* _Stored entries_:
┌──

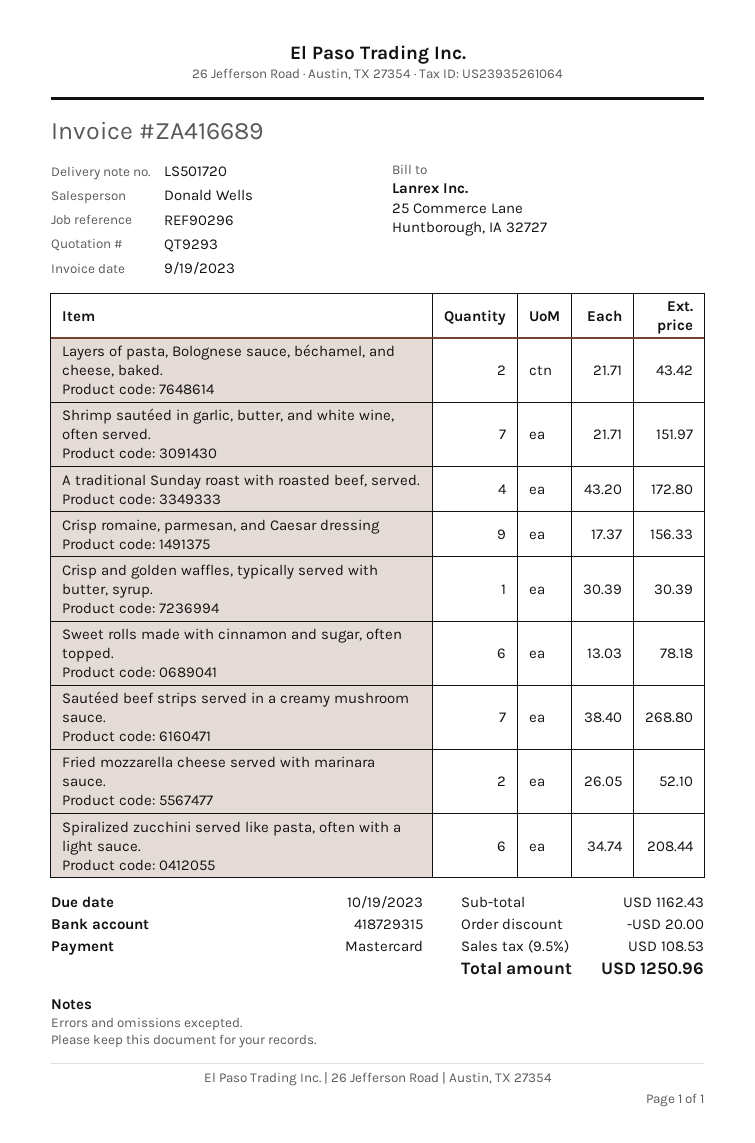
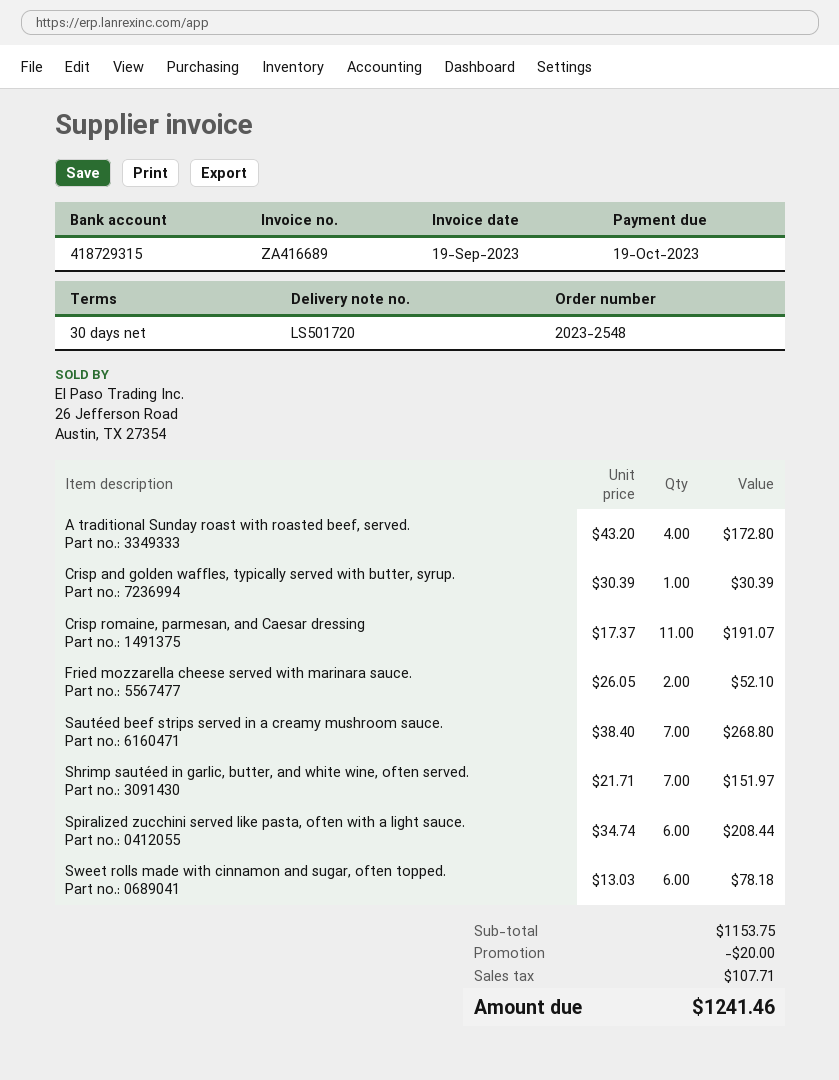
Layers of pasta, Bolognese sauce, béchamel, and cheese, baked.: 2 x 21.71 = 43.42 -> none
Crisp romaine, parmesan, and Caesar dressing: 9 x 17.37 = 156.33 -> 11 x 17.37 = 191.07
subtotal: 1162.43 -> 1153.75
tax: 108.53 -> 107.71
total: 1250.96 -> 1241.46

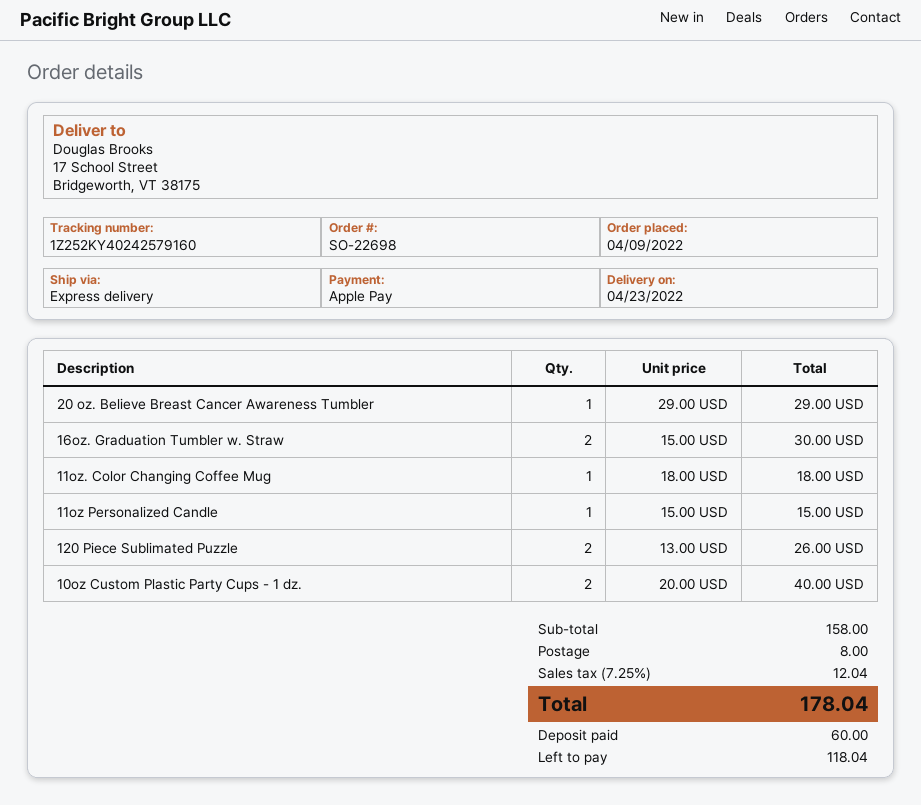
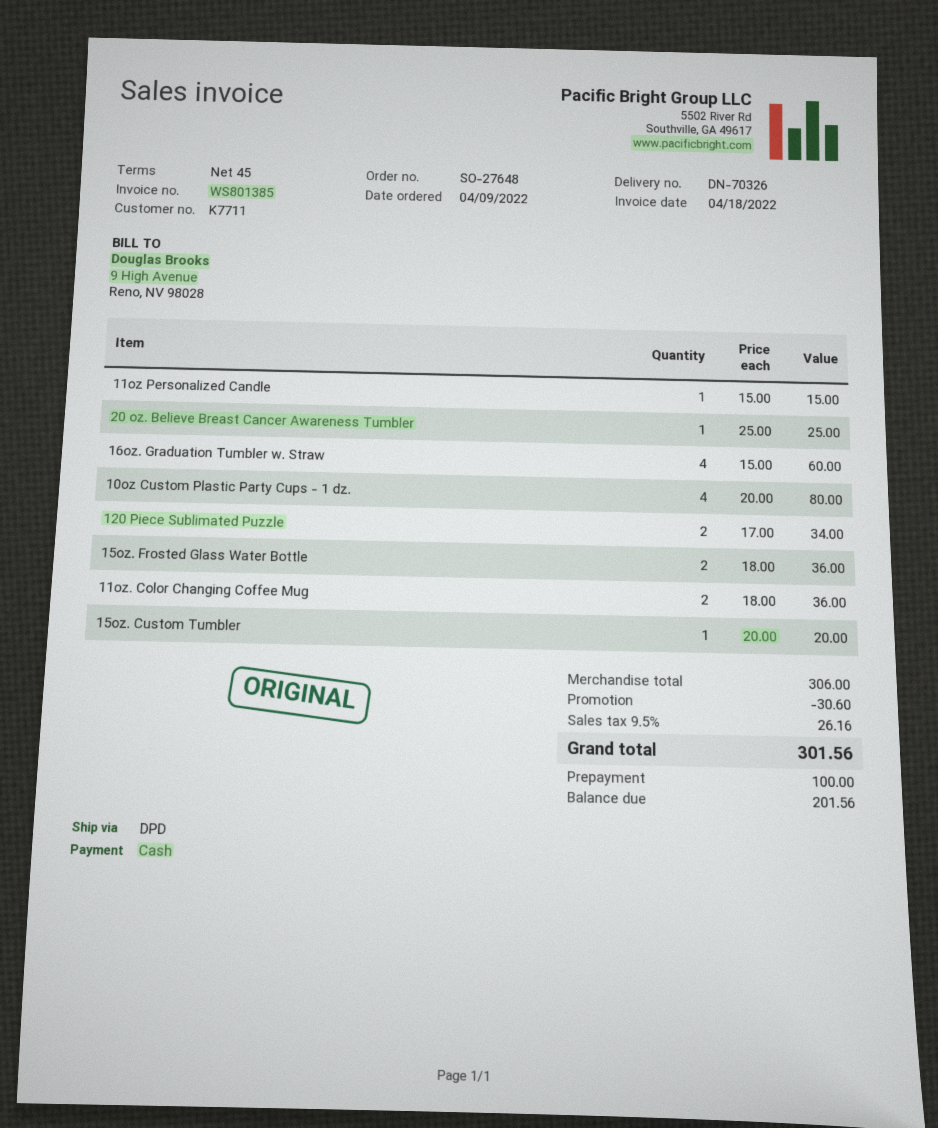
order number: SO-22698 -> SO-27648
payment method: Apple Pay -> cash
shipping method: express -> DPD
20 oz. Believe Breast Cancer Awareness Tumbler: 1 x 29.00 = 29.00 -> 1 x 25.00 = 25.00
16oz. Graduation Tumbler w. Straw: 2 x 15.00 = 30.00 -> 4 x 15.00 = 60.00
11oz. Color Changing Coffee Mug: 1 x 18.00 = 18.00 -> 2 x 18.00 = 36.00
120 Piece Sublimated Puzzle: 2 x 13.00 = 26.00 -> 2 x 17.00 = 34.00
10oz Custom Plastic Party Cups - 1 dz.: 2 x 20.00 = 40.00 -> 4 x 20.00 = 80.00
15oz. Frosted Glass Water Bottle: none -> 2 x 18.00 = 36.00
15oz. Custom Tumbler: none -> 1 x 20.00 = 20.00
subtotal: 158.00 -> 306.00
discount: none -> 30.60
shipping: 8.00 -> none
tax: 7.25% = 12.04 -> 9.5% = 26.16
total: 178.04 -> 301.56
deposit: 60.00 -> 100.00
balance: 118.04 -> 201.56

└──

* _Problem_: Where a line of the data contains "Tumbler", copy that line.

* _Written answer_:
20 oz. Believe Breast Cancer Awareness Tumbler: 1 x 29.00 = 29.00 -> 1 x 25.00 = 25.00
16oz. Graduation Tumbler w. Straw: 2 x 15.00 = 30.00 -> 4 x 15.00 = 60.00
15oz. Custom Tumbler: none -> 1 x 20.00 = 20.00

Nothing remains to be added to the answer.